August 7 marks the notional day in the calendar when our food cupboards would “run bare” if the nation only consumed home-grown British produce from January 1.

The summer heatwave has damaged crop yields and pushed concerns about food production and self-sufficiency into “sharp focus”, warned the National Farmers’ Union (NFU) – along with uncertainties over the possible trade implications of a “no deal” Brexit.

A long-term decline in self-sufficiency, which has stagnated at around 60pc in recent years, means around three quarters of the shortfall is imported from the rest of the EU, said NFU president Minette Batters.

“This has been a real test for government to show the farmers and the many concerned members of the public that they think that our ability to produce food in this country is truly important,” she said.

“We strongly believe that every British citizen should be entitled to a safe, traceable and high-quality supply of British food that is produced to some of the highest animal welfare and environmental standards in the world.

“Home-grown food production must have the unwavering support of government if we are to achieve this post-Brexit.”

Prime minister Theresa May insisted last month that the public should take “reassurance and comfort” from government preparations for a no-deal Brexit after ministers suggested food and medicines would be stockpiled in case of shortages.

The NFU highlighted figures from Defra that show self-sufficiency levels have hovered at around 60pc for most of the last two decades, compared with up to 75pc in the late 1980s and early 1990s.

“The statistics show a concerning long-term decline in the UK’s self-sufficiency in food and there is a lot of potential for this to be reversed,” Ms Batters said.

“And while we recognise the need for importing food which can only be produced in different climates, if we maximise on the food that we can produce well in the UK then that will deliver a whole host of economic, social and environmental benefits to the country.

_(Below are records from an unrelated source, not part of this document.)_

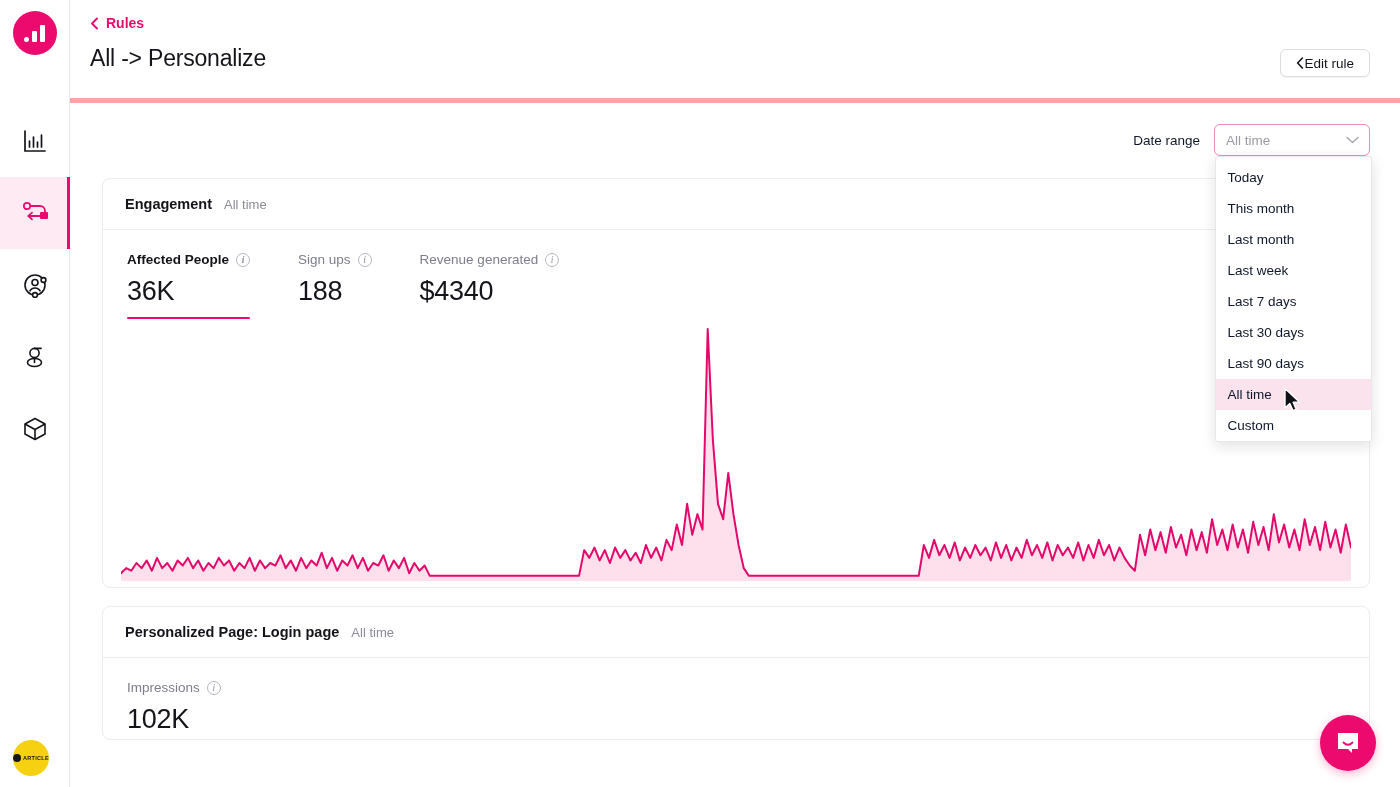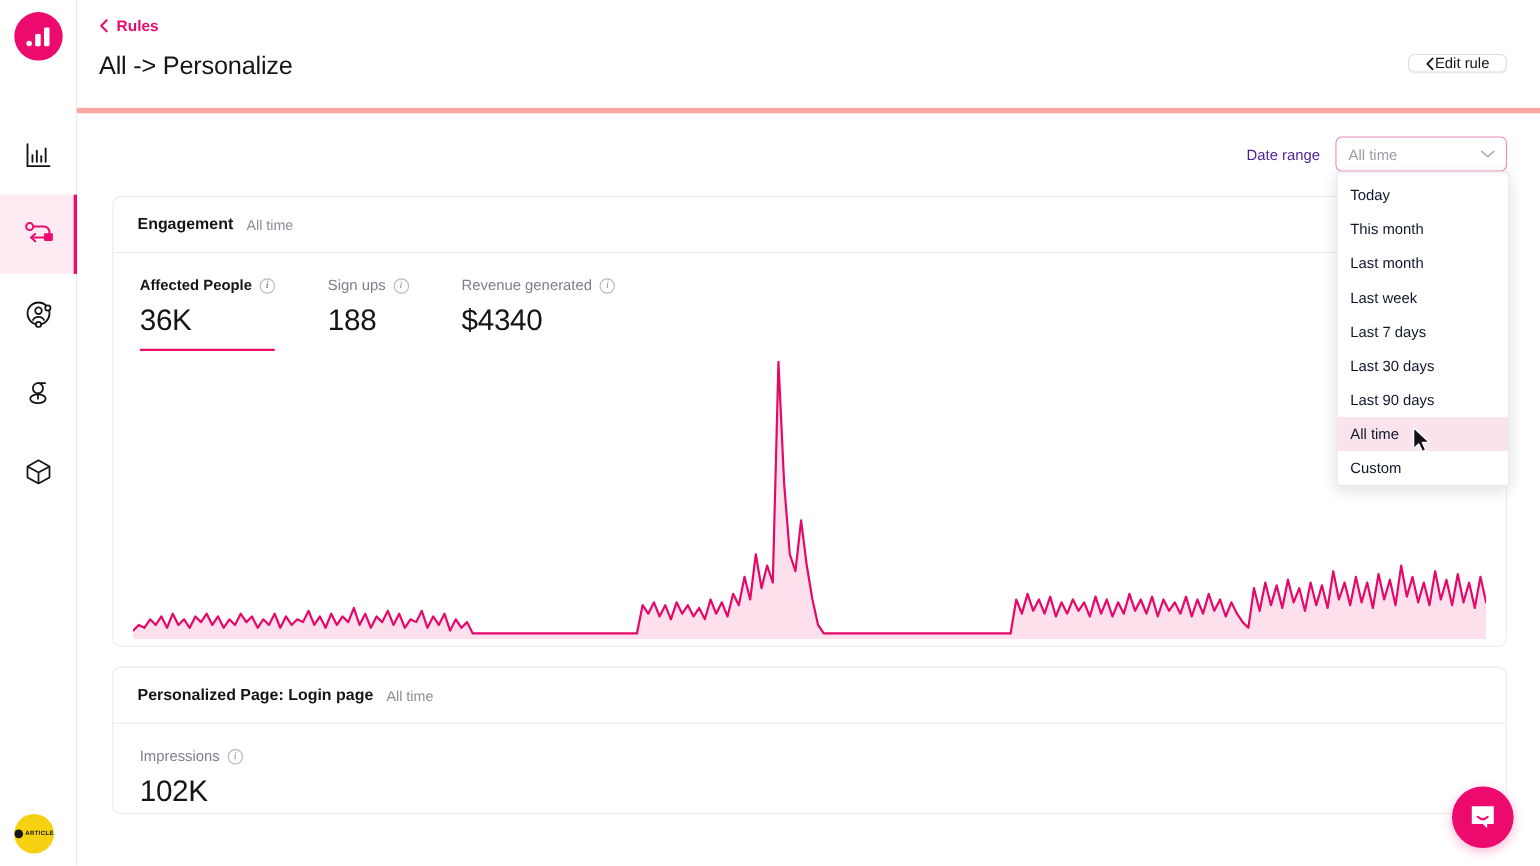--- a/index.html
+++ b/index.html
@@ -89,7 +89,7 @@
   }
   .edit-rule-btn {
     position: absolute; right: 30px; top: 49px;
-    height: 17px; padding: 0 15px;
+    height: 28px; padding: 0 15px;
     background: #ffffff; border: 1px solid #dcdce2; border-radius: 6px;
     display: inline-flex; align-items: center; gap: 0;
     font-size: 13.5px; color: #15141a; font-weight: normal;

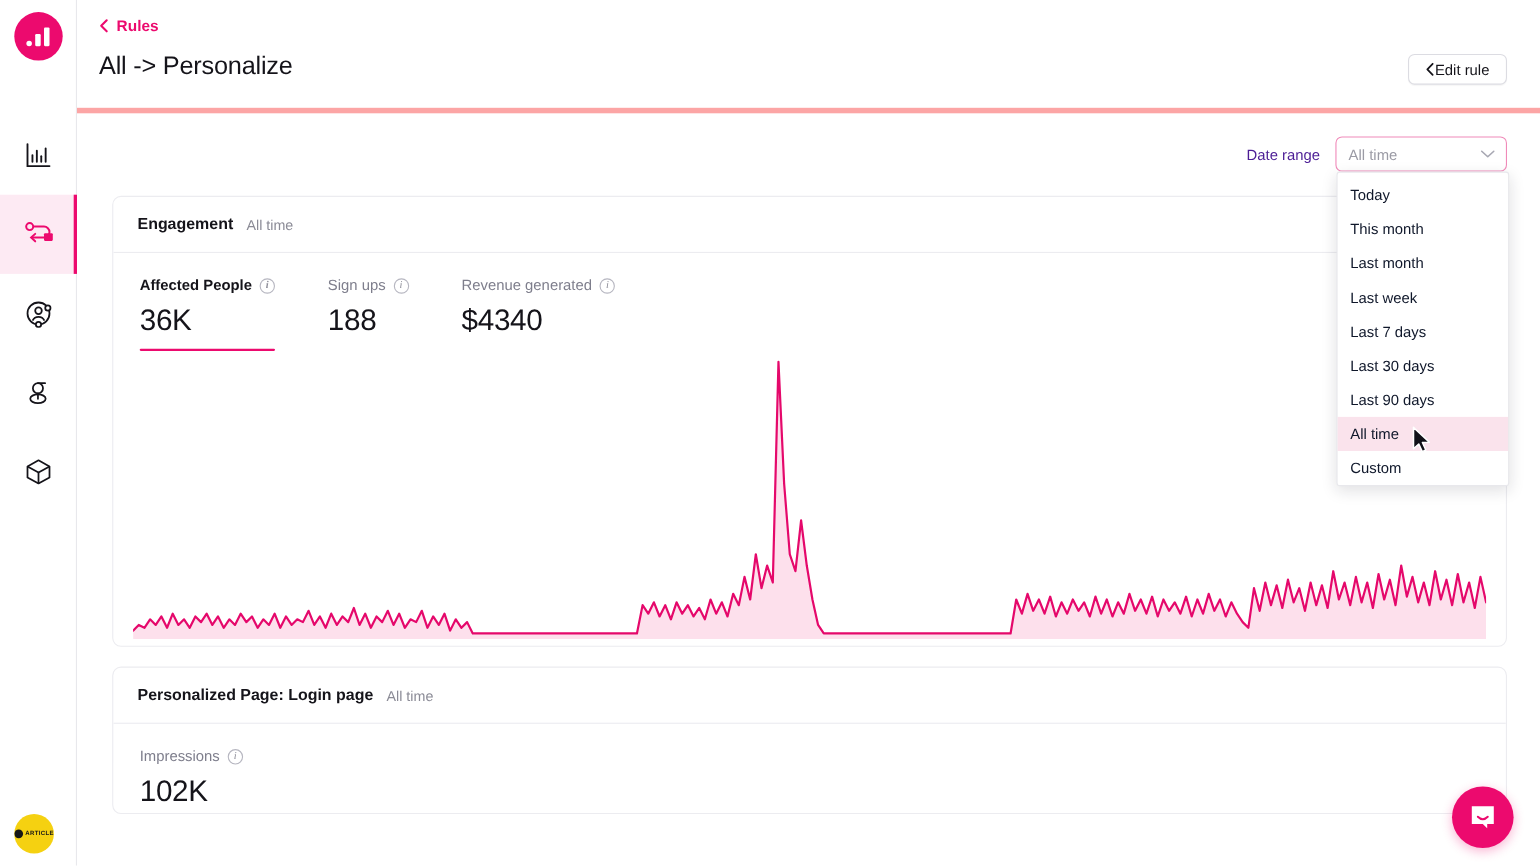--- a/index.html
+++ b/index.html
@@ -104,7 +104,7 @@
     padding: 21px 30px 0 0;
     position: relative;
   }
-  .filter-label { font-size: 13.5px; color: #4c1d95; }
+  .filter-label { font-size: 13.5px; color: #0f172a; }
   .select-wrap { position: relative; }
   .date-select {
     width: 156px; height: 32px;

“The UK farming sector has the potential to be one of the most impacted sectors from a bad Brexit - a free and frictionless free trade deal with the EU and access to a reliable and competent workforce for farm businesses is critical to the future of the sector.

“And as we replace the EU’s Common Agricultural Policy, we must keep a sharp focus on what productive, progressive and profitable farm businesses need from a domestic agricultural policy.”

A Defra spokesman said: “The UK produces the majority of its own food. However, it is necessary to import some foods as they cannot be grown in the UK, and to ensure an excellent level of food security.”